| PROBLEM STATEMENT |
The records below are to be transcribed exactly from their first line to the line that has "presses ‘Help’ button.", inclusive, with every picture omitted.

** Opening DATASET block **

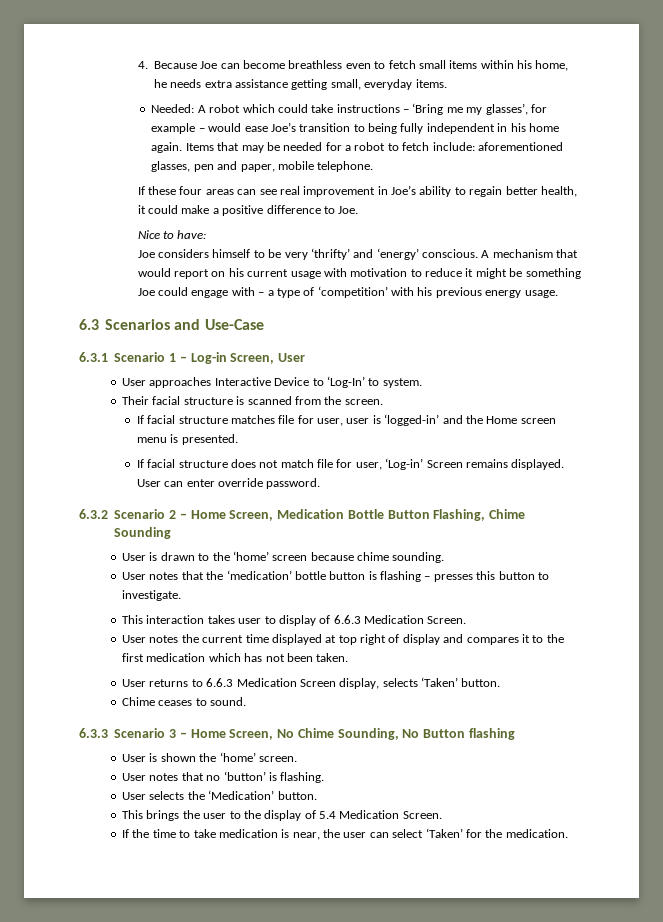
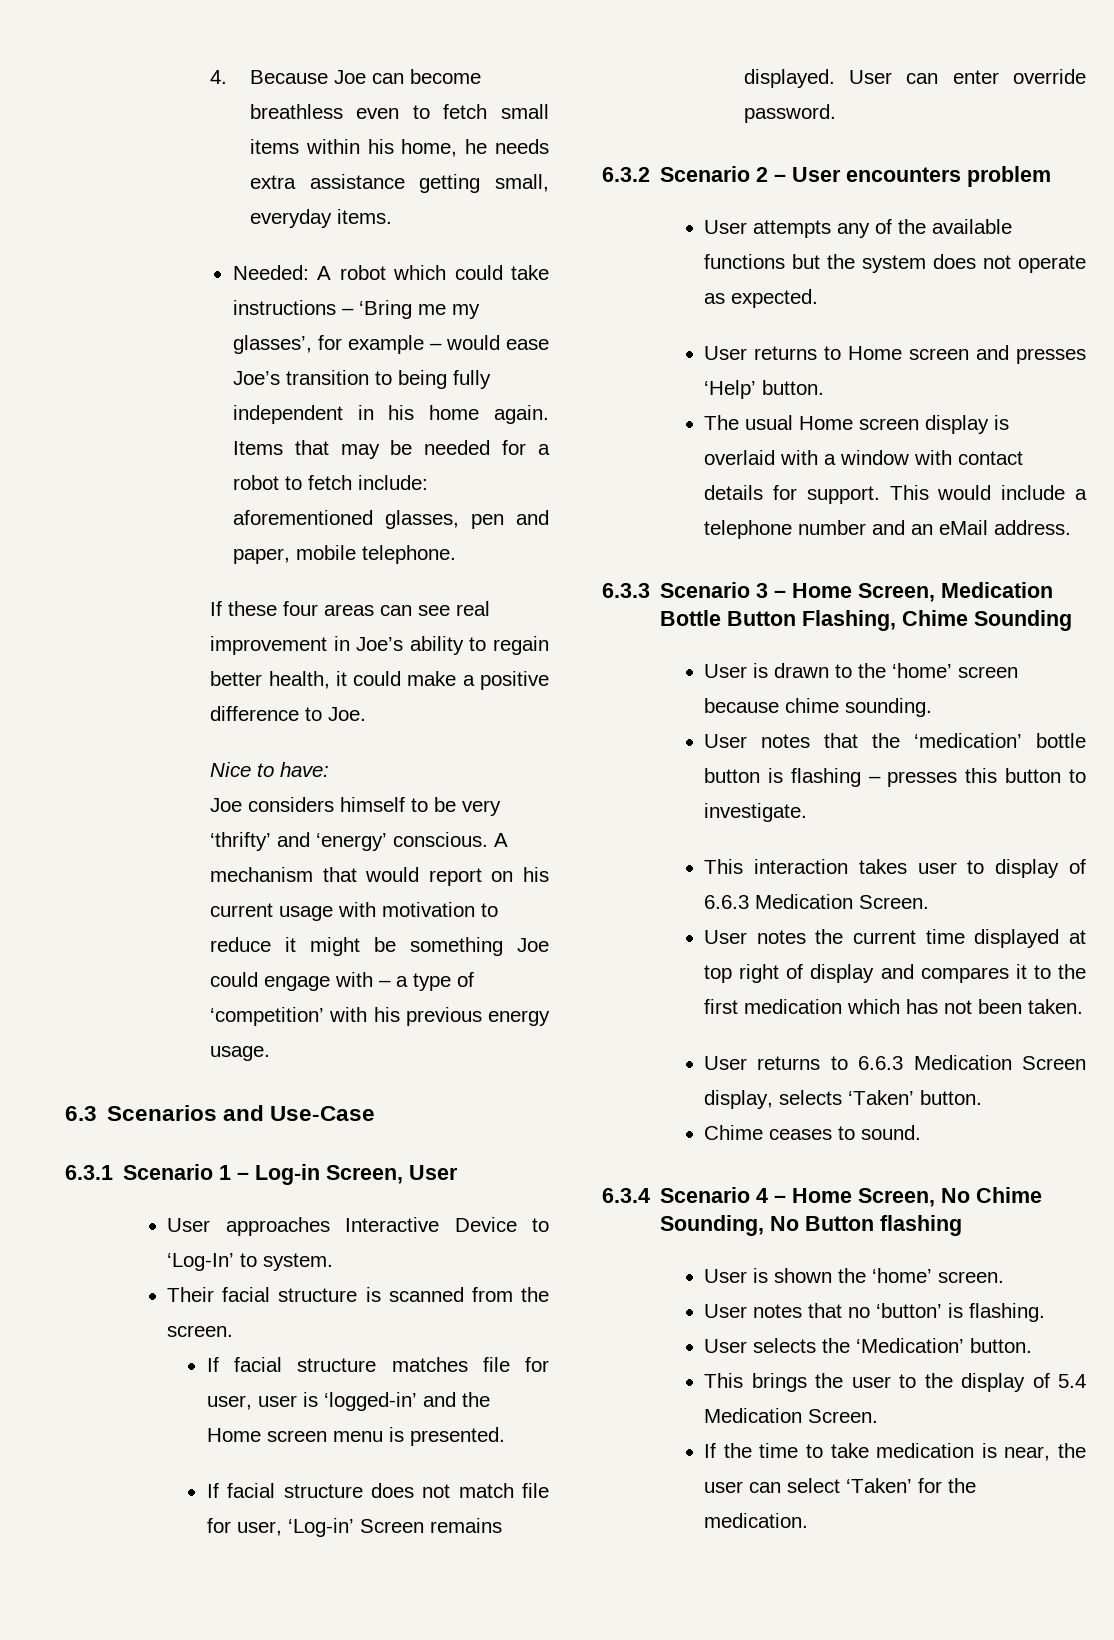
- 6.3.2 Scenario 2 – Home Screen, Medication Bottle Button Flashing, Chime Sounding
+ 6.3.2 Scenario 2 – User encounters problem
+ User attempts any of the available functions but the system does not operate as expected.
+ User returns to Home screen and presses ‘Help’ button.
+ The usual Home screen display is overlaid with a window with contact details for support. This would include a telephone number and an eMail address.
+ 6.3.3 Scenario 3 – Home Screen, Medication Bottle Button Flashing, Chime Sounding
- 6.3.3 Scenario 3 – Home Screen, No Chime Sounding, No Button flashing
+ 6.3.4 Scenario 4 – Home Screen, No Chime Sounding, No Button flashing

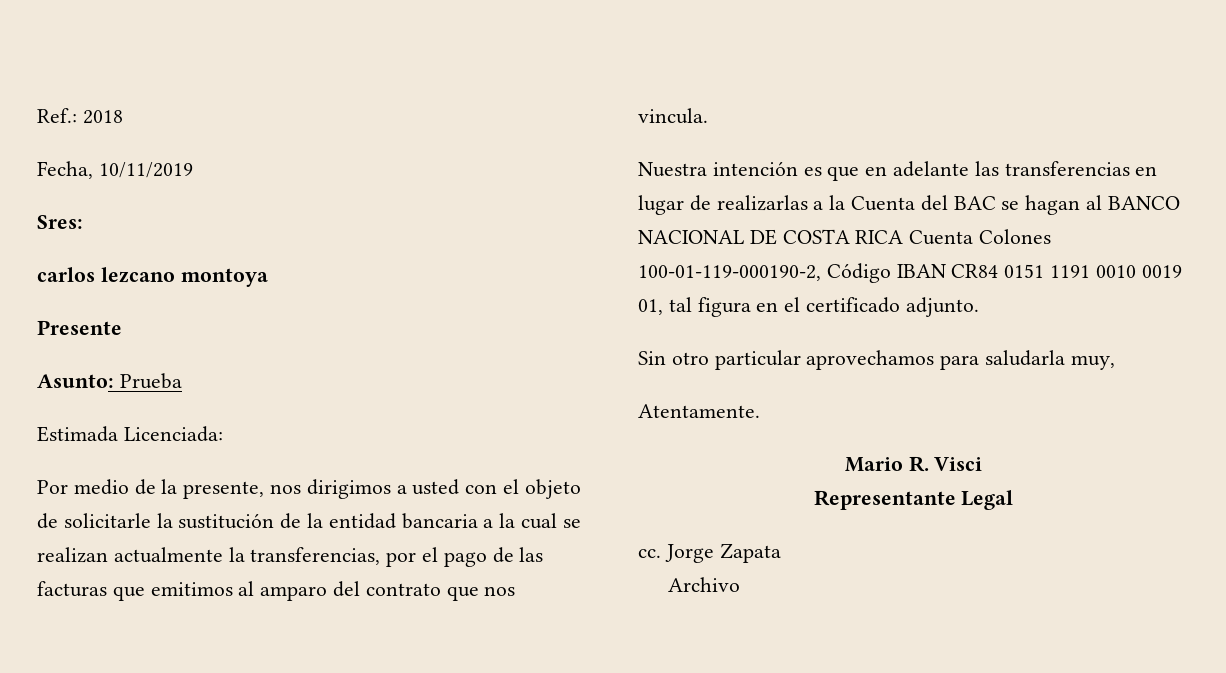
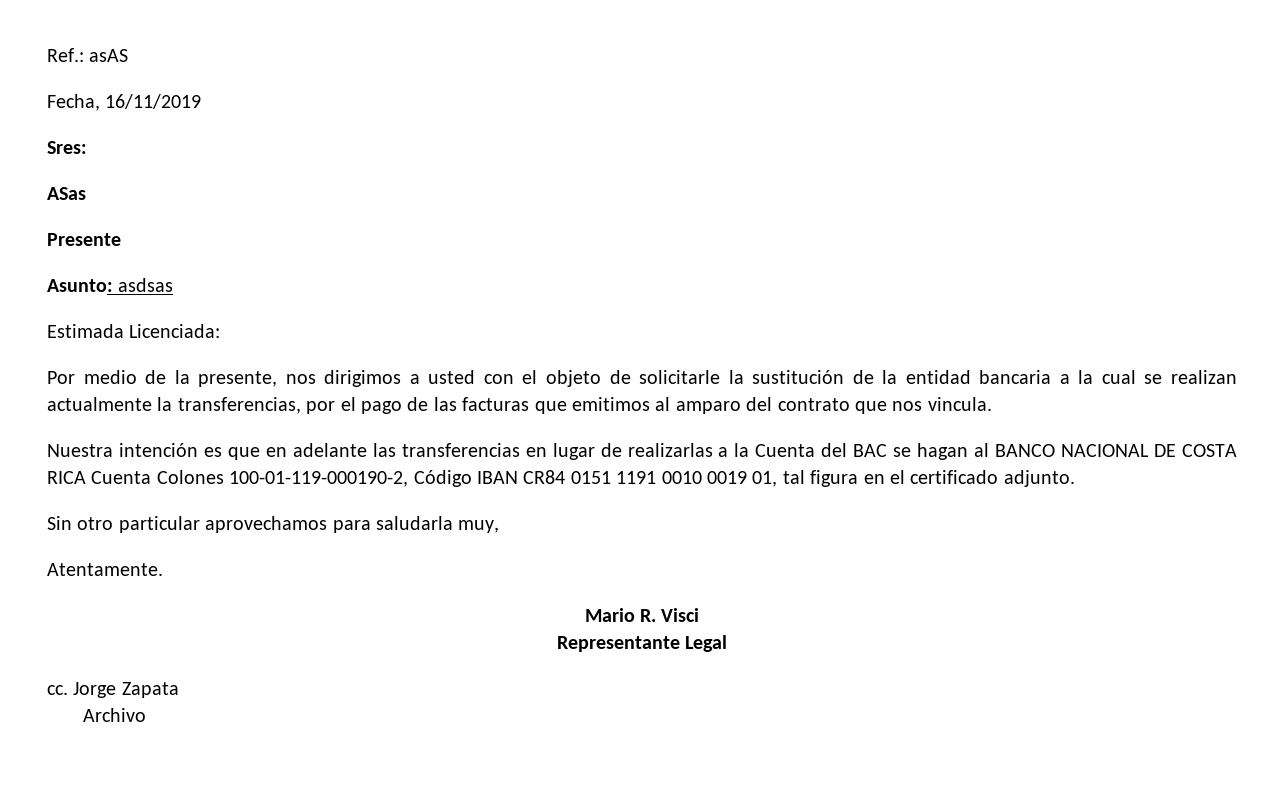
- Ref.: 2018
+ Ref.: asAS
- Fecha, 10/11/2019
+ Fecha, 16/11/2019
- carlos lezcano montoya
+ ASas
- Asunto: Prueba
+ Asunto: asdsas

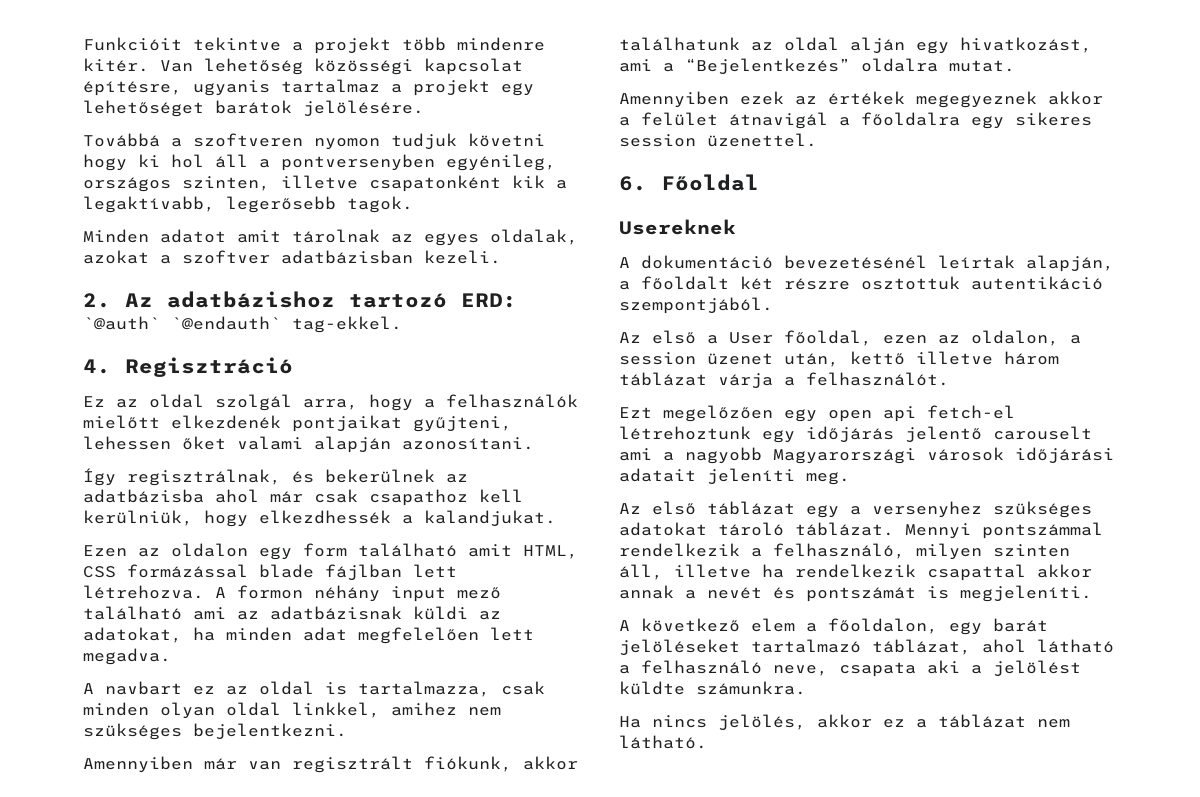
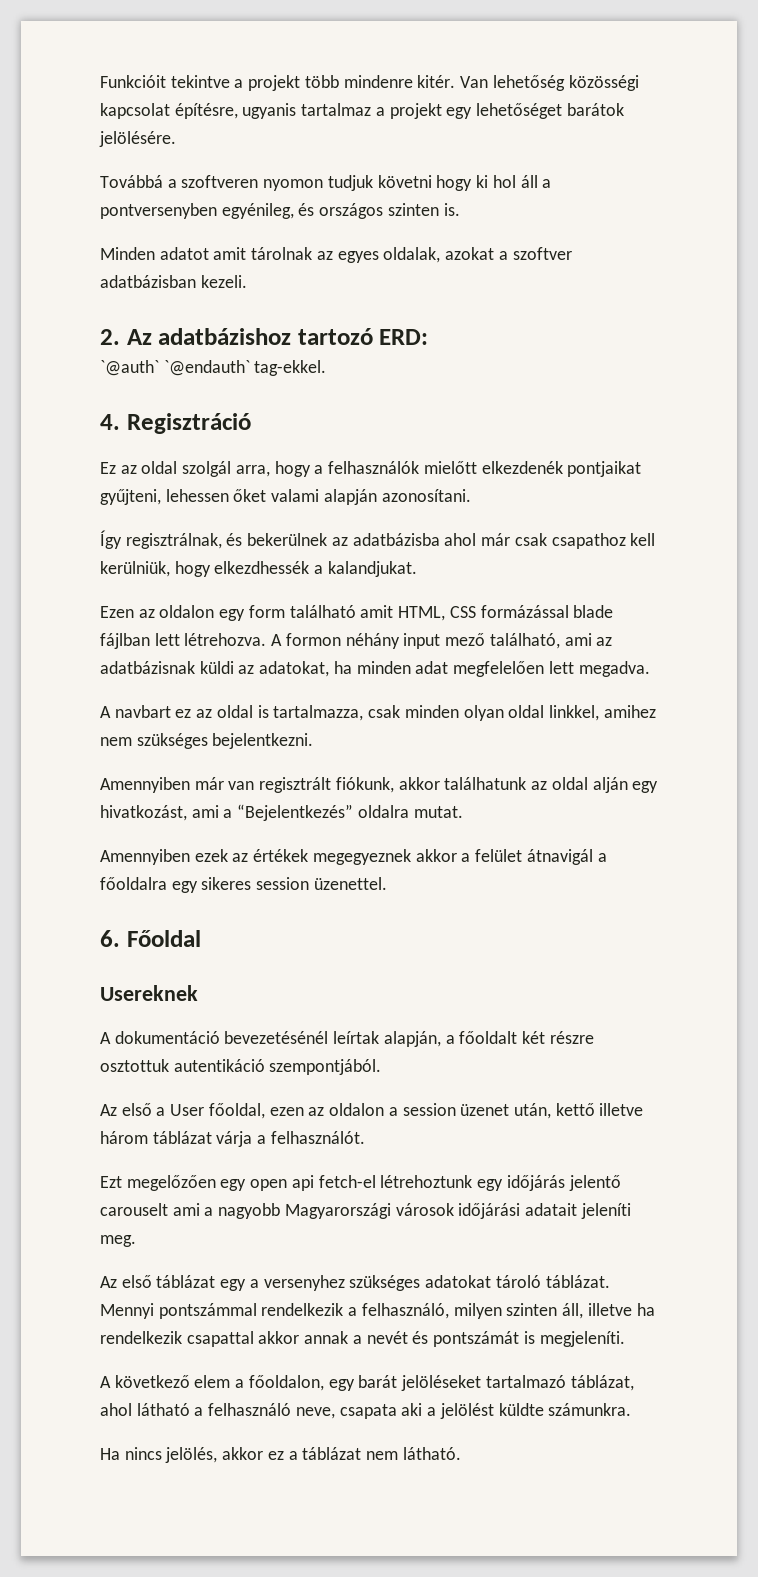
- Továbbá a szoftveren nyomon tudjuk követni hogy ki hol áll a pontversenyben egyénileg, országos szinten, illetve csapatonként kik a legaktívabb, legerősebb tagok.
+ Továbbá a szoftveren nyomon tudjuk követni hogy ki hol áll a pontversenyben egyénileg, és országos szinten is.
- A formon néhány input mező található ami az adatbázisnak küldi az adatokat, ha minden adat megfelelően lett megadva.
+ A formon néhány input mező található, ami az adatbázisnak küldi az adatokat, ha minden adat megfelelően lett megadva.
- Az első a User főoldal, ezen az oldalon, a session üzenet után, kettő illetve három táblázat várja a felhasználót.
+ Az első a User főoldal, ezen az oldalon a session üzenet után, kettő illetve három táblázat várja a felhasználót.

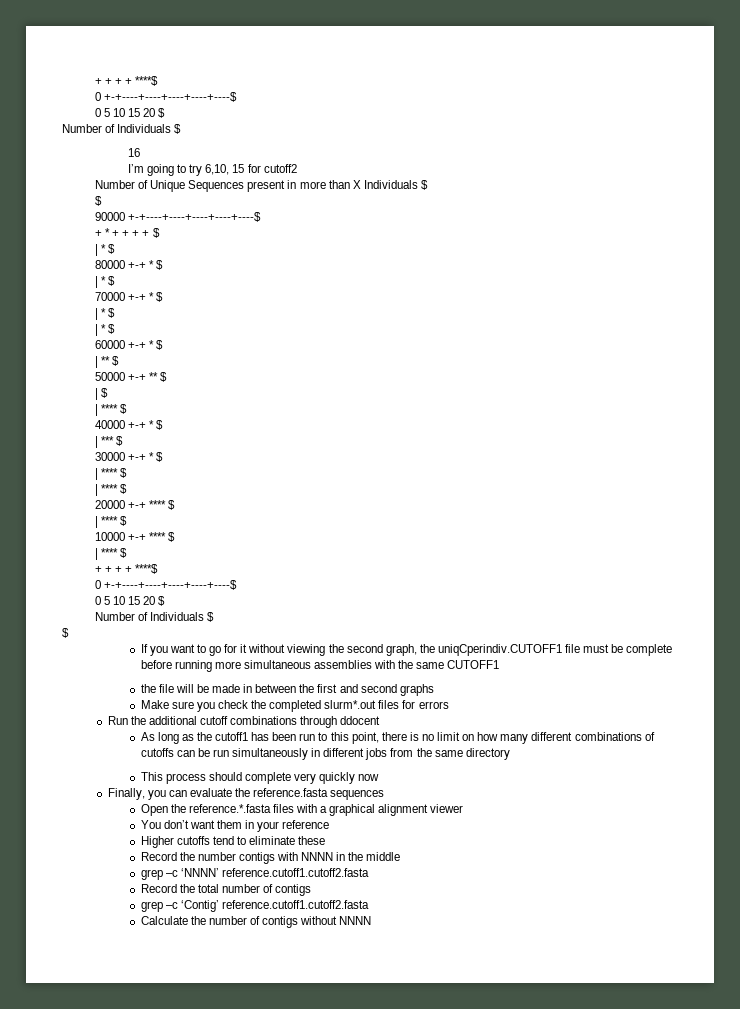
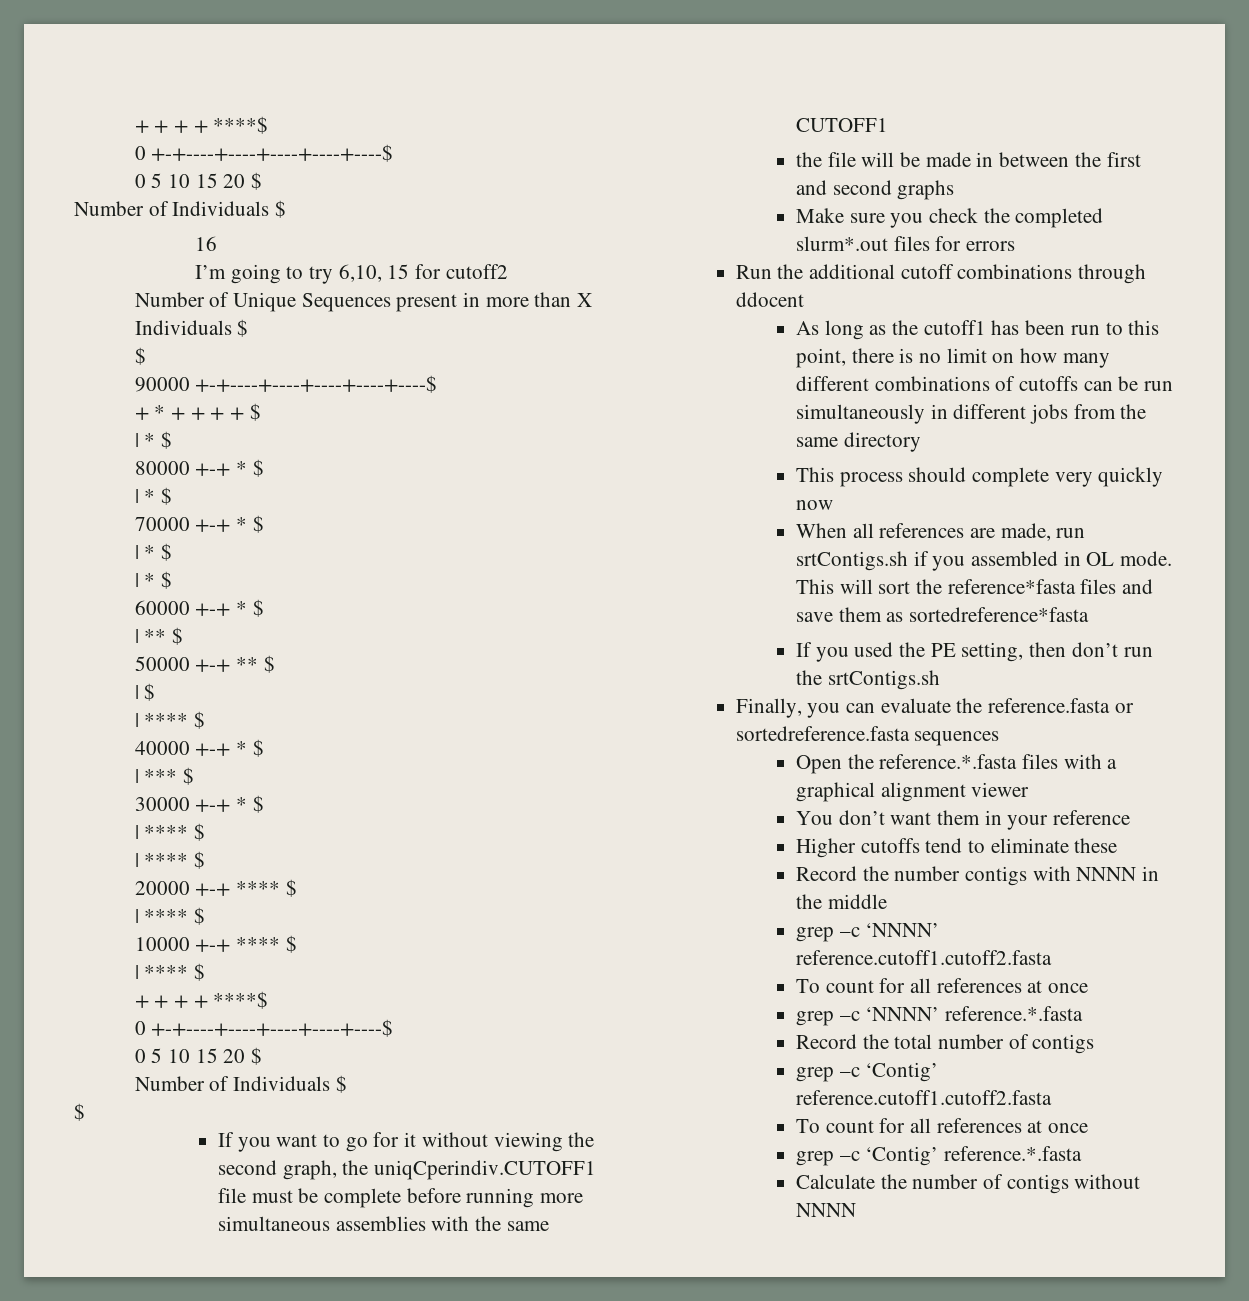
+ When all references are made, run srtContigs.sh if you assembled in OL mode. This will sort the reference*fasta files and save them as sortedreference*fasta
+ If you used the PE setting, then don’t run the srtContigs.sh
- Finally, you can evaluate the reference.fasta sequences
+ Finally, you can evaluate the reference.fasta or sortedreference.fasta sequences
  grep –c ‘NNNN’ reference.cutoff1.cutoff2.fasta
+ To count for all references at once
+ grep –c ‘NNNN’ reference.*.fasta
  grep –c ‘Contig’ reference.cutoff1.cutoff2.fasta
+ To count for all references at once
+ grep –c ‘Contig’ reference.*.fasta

** Closing DATASET block **

| SOLUTION FOR THIS EXERCISE |
- 6.3.2 Scenario 2 – Home Screen, Medication Bottle Button Flashing, Chime Sounding
+ 6.3.2 Scenario 2 – User encounters problem
+ User attempts any of the available functions but the system does not operate as expected.
+ User returns to Home screen and presses ‘Help’ button.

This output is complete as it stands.